Rural America, and the nation as a whole, has entered a phase of significant demographic change. 

As of the last decennial census, there were more than 40.4 million Americans over the age of 65, composing 13.1 percent of the total population. 

With the wave of the baby boom generation entering this demographic, the number of older Americans is estimated to more than double by 2050. This significant demographic transition is exacerbated in rural communities and locations, where the population is already older than the nation as a whole. Rural areas have a median age of 51, compared to the national median age of 37.

Nebraska counties and the state are also experiencing this shift in the age demographic. As presented in a report to the Legislative Planning Committee, the state’s population of those age 65 years and older is expected to reach nearly 419,000 by 2030. This estimate presents nearly 70 percent growth in this age demographic over two decades.

Even ahead of the full effects of this significant demographic shift, rural Nebraska counties have a higher percentage of residents over the age of 65. As of 2014, 18 percent of residents in rural counties were 65 years of age or older, compared to 11.5 percent in Nebraska’s urban counties.
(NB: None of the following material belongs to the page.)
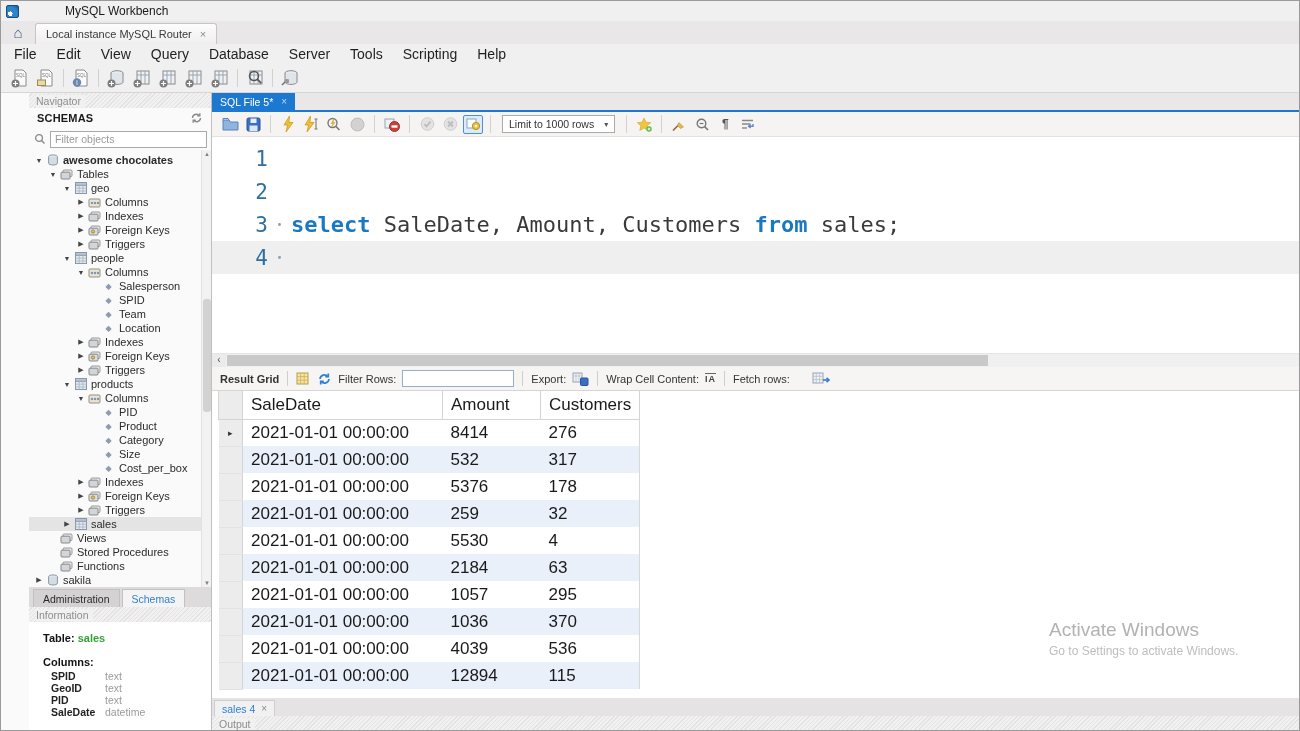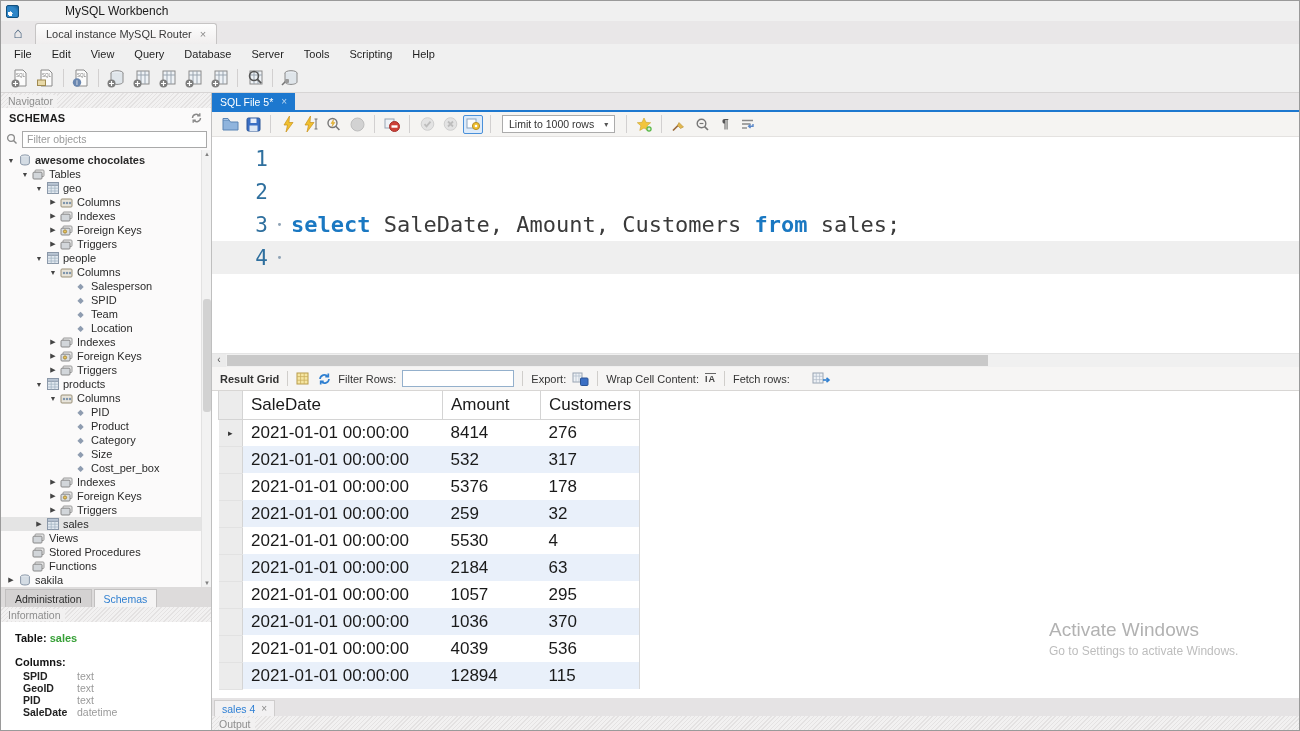"File" .menu-item { font-size: 11px -> 14px }
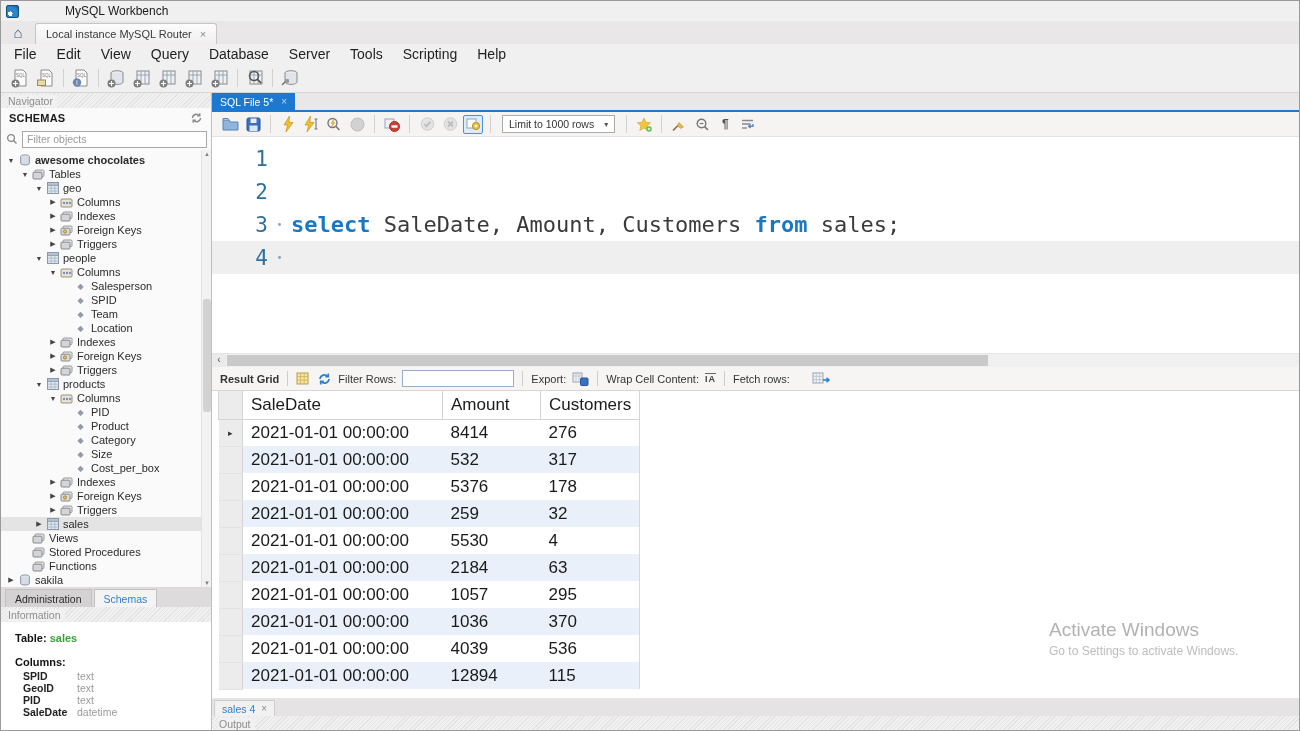"Navigator" .sidebar { padding-left: none -> 28px }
A full 47 percent of Nebraskans of retirement age live in rural counties. 

While the aging of rural communities is in part a result of an increased trend toward urbanization, rural citizens play a significant role in the fabric and future of the state and ultimately the nation. It is in these rural areas where much of the nation’s food, fiber, and natural resources are brought from the earth to the market supplying the vast network of goods and services that fuel the country.

Allowing this significant population asset to age without consideration of the implications could be detrimental. The ramifications of this demographic shift upon the social, civic, and economic structures of rural communities and the need for policies which recognize and accommodate this growing population are worth examining.

Over the upcoming months, the Center for Rural Affairs will be formalizing a task force on aging in rural areas. The objective of the task force is to explore the opportunities, challenges, and needs that are unique to rural elderly residents and the communities they call home. Residents from any state are welcome to join in.

If you are interested in participating in the task force or have recommendations for areas of focus or policies to consider, please contact Jordan Rasmussen at 402.687.2100 x1032 or jordanr@cfra.org.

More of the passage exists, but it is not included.